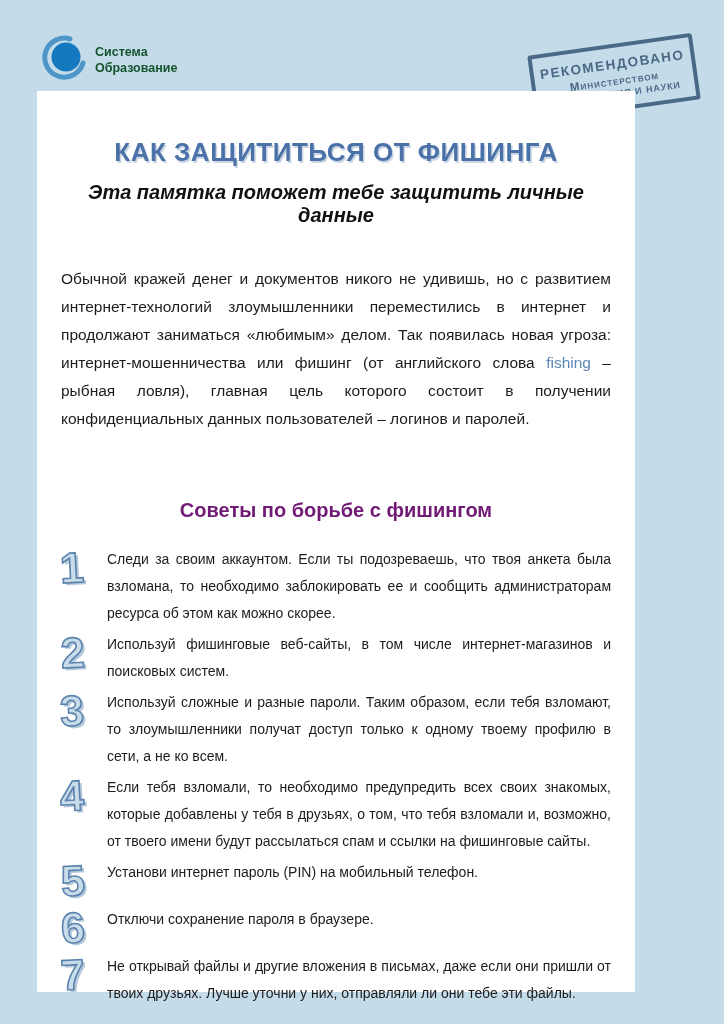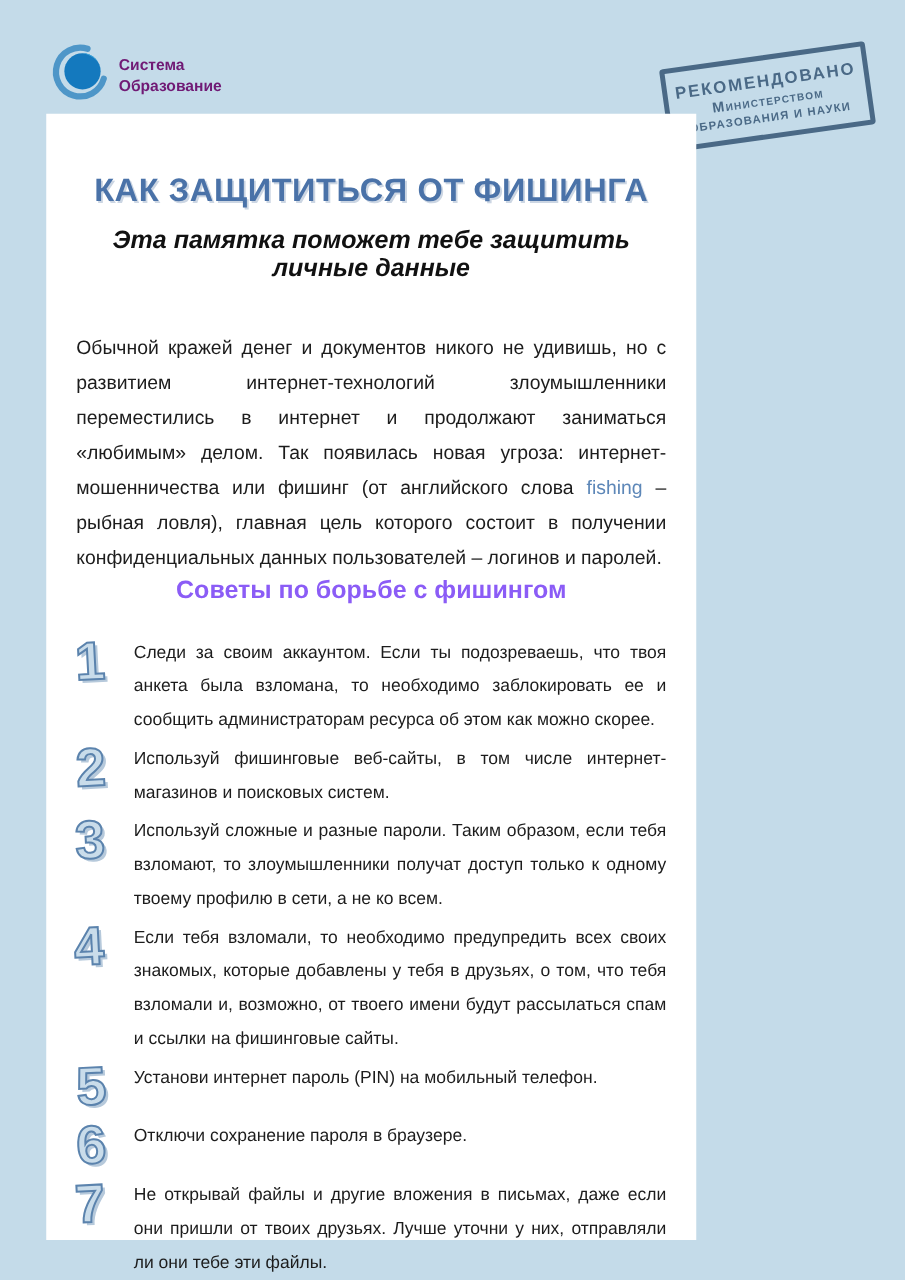--- a/index.html
+++ b/index.html
@@ -17,7 +17,7 @@
     position:absolute; left:40px; top:34px;
     display:flex; align-items:center; gap:9px;
   }
-  .logo-text { font-size:12.5px; font-weight:bold; line-height:1.3; color:#701a75; }
+  .logo-text { font-size:12.5px; font-weight:bold; line-height:1.3; color:#14532d; }
 
   .stamp {
     position:absolute; left:531px; top:44px; width:166px;

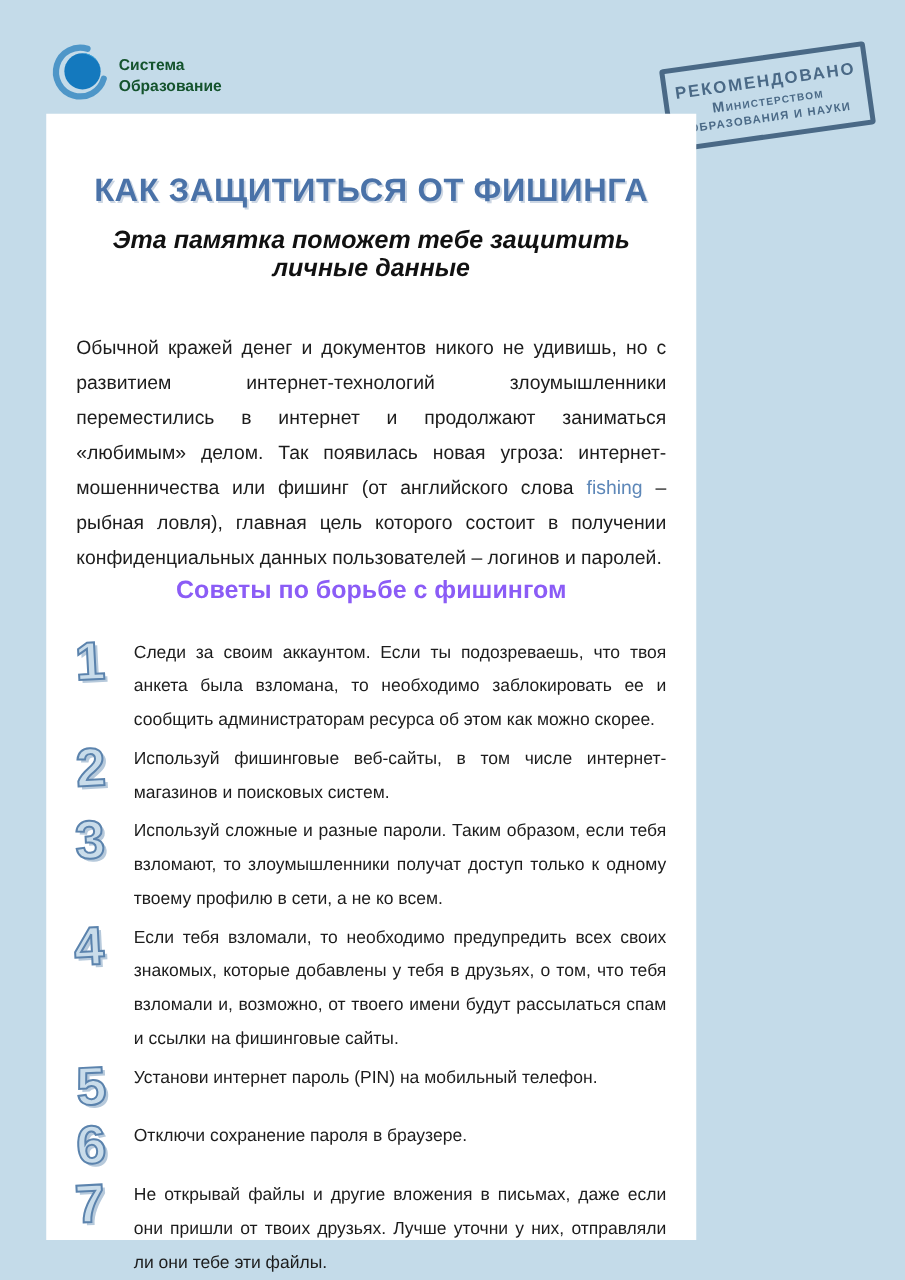--- a/index.html
+++ b/index.html
@@ -36,7 +36,7 @@
   
   .card {
     position:absolute; left:37px; top:91px;
-    width:520px; height:901px;
+    width:598px; height:901px;
     background:#ffffff;
     padding:46px 24px 0 24px;
   }

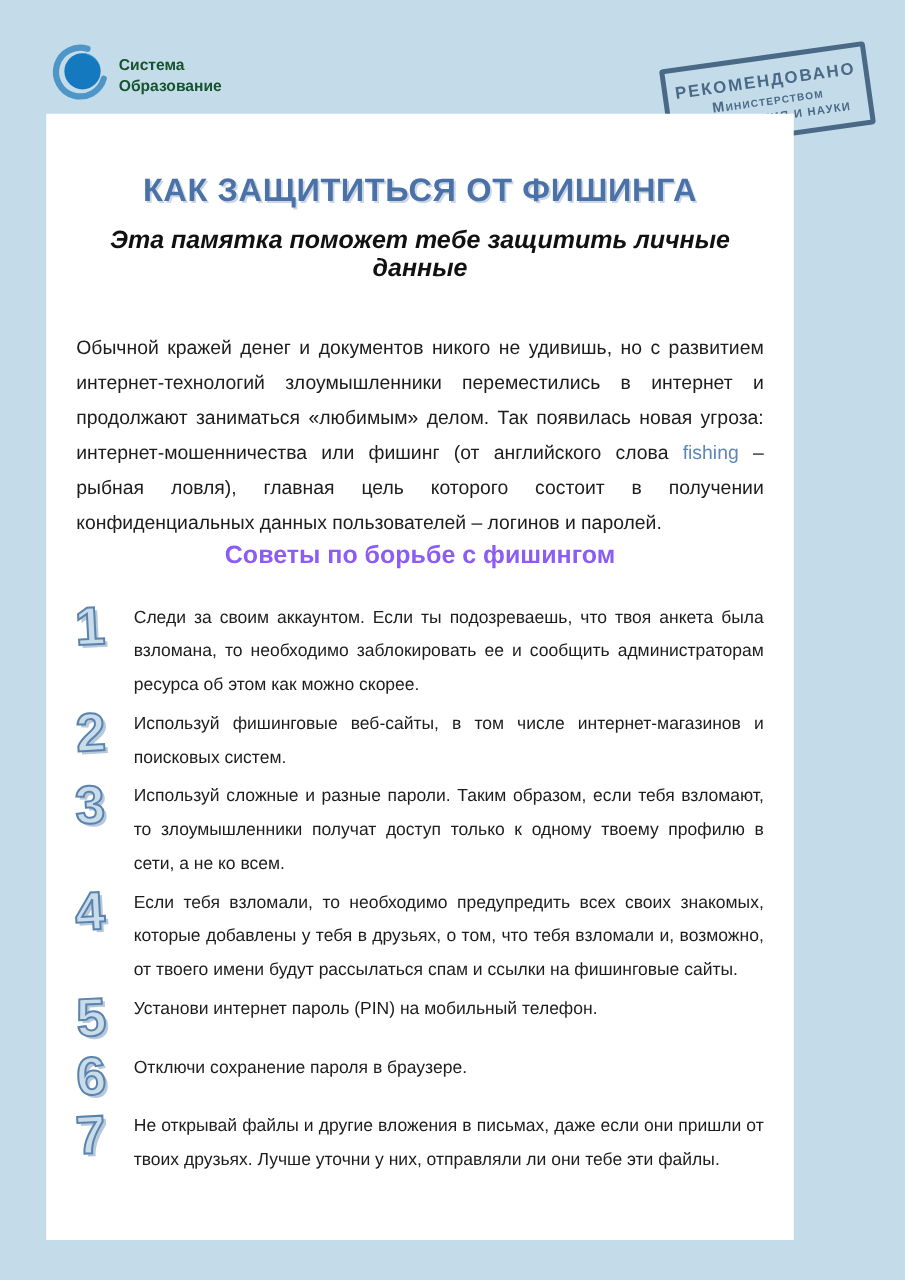--- a/index.html
+++ b/index.html
@@ -65,9 +65,10 @@
   .intro .hl { color:#5d87b8; font-weight:normal; }
 
   .tips-heading {
+    margin-top:66px;
     text-align:center;
     font-size:20px; font-weight:bold;
-    color:#8b5cf6;
+    color:#701a75;
   }
 
   .tips-list { margin-top:23px; }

=-=-=

HOW TO COMPLETE THIS TASK: Write the number of data lines with "size", nothing else.

ANSWER BOX: 3